■ **Problem description**:
The records below are to be reproduced exactly, and no picture should appear in the copy.

■ **Given data**:
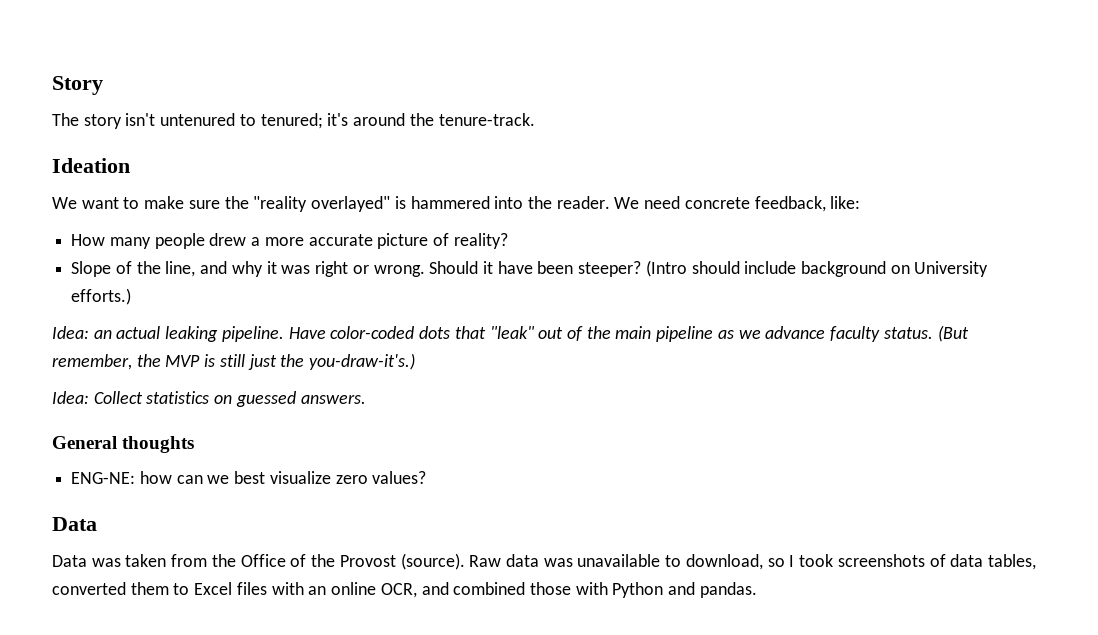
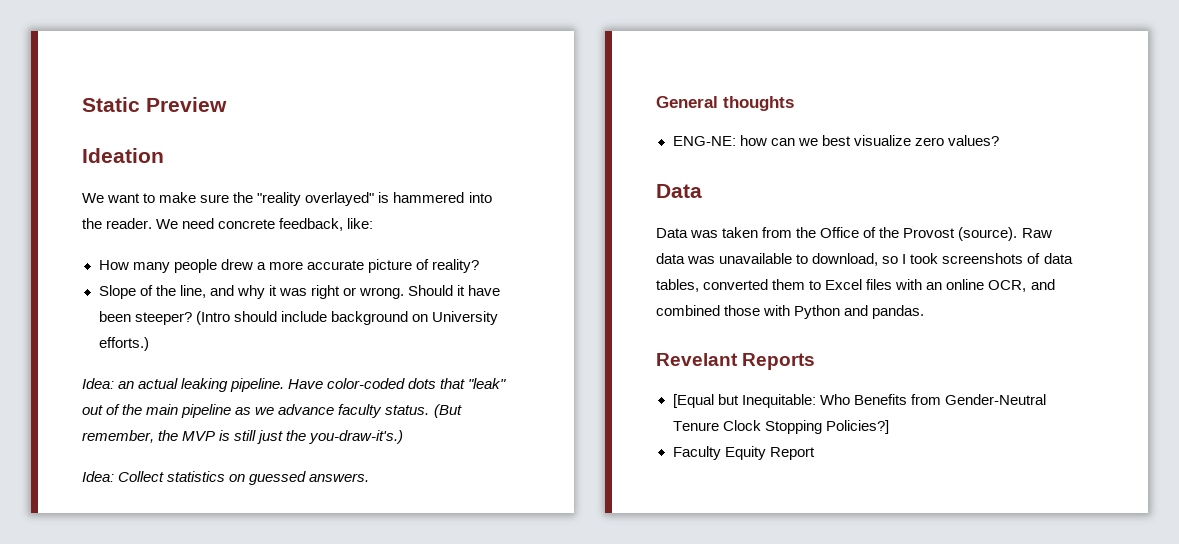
- Story
- The story isn't untenured to tenured; it's around the tenure-track.
+ Static Preview
+ Revelant Reports
+ [Equal but Inequitable: Who Benefits from Gender-Neutral Tenure Clock Stopping Policies?]
+ Faculty Equity Report

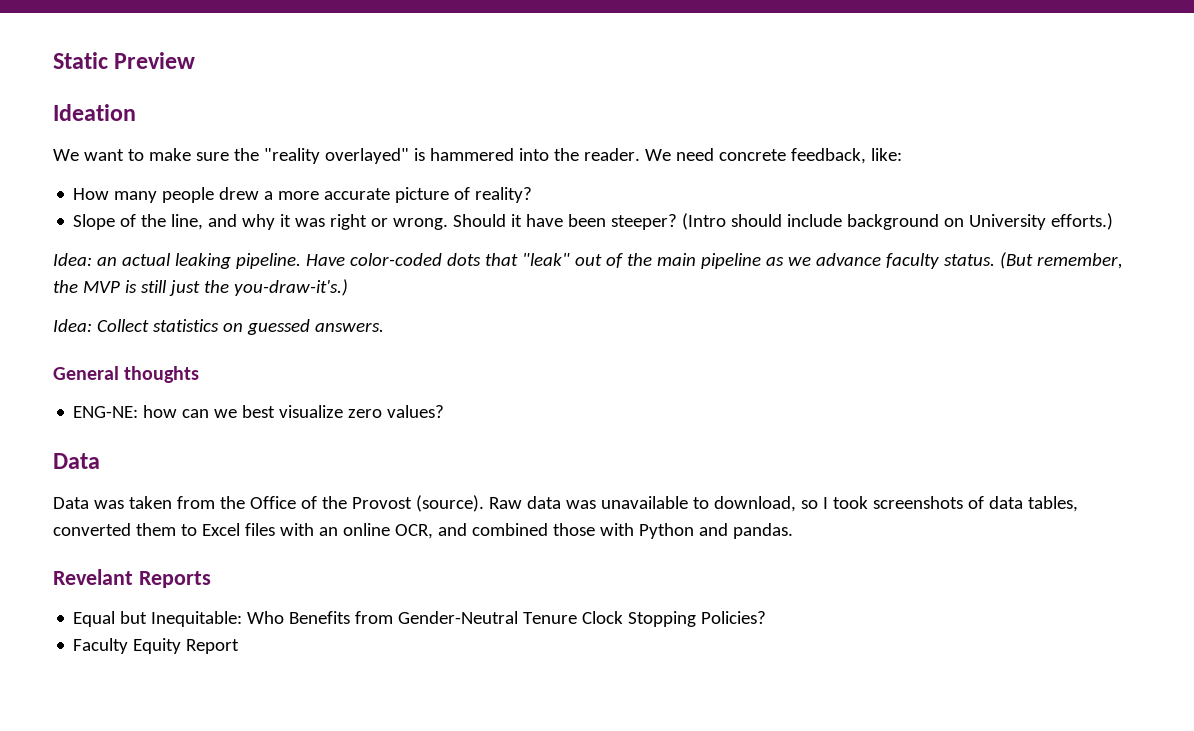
- [Equal but Inequitable: Who Benefits from Gender-Neutral Tenure Clock Stopping Policies?]
+ Equal but Inequitable: Who Benefits from Gender-Neutral Tenure Clock Stopping Policies?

■ **Expected output**:
- Story
- The story isn't untenured to tenured; it's around the tenure-track.
+ Static Preview
+ Revelant Reports
+ [Equal but Inequitable: Who Benefits from Gender-Neutral Tenure Clock Stopping Policies?]
+ Faculty Equity Report

- [Equal but Inequitable: Who Benefits from Gender-Neutral Tenure Clock Stopping Policies?]
+ Equal but Inequitable: Who Benefits from Gender-Neutral Tenure Clock Stopping Policies?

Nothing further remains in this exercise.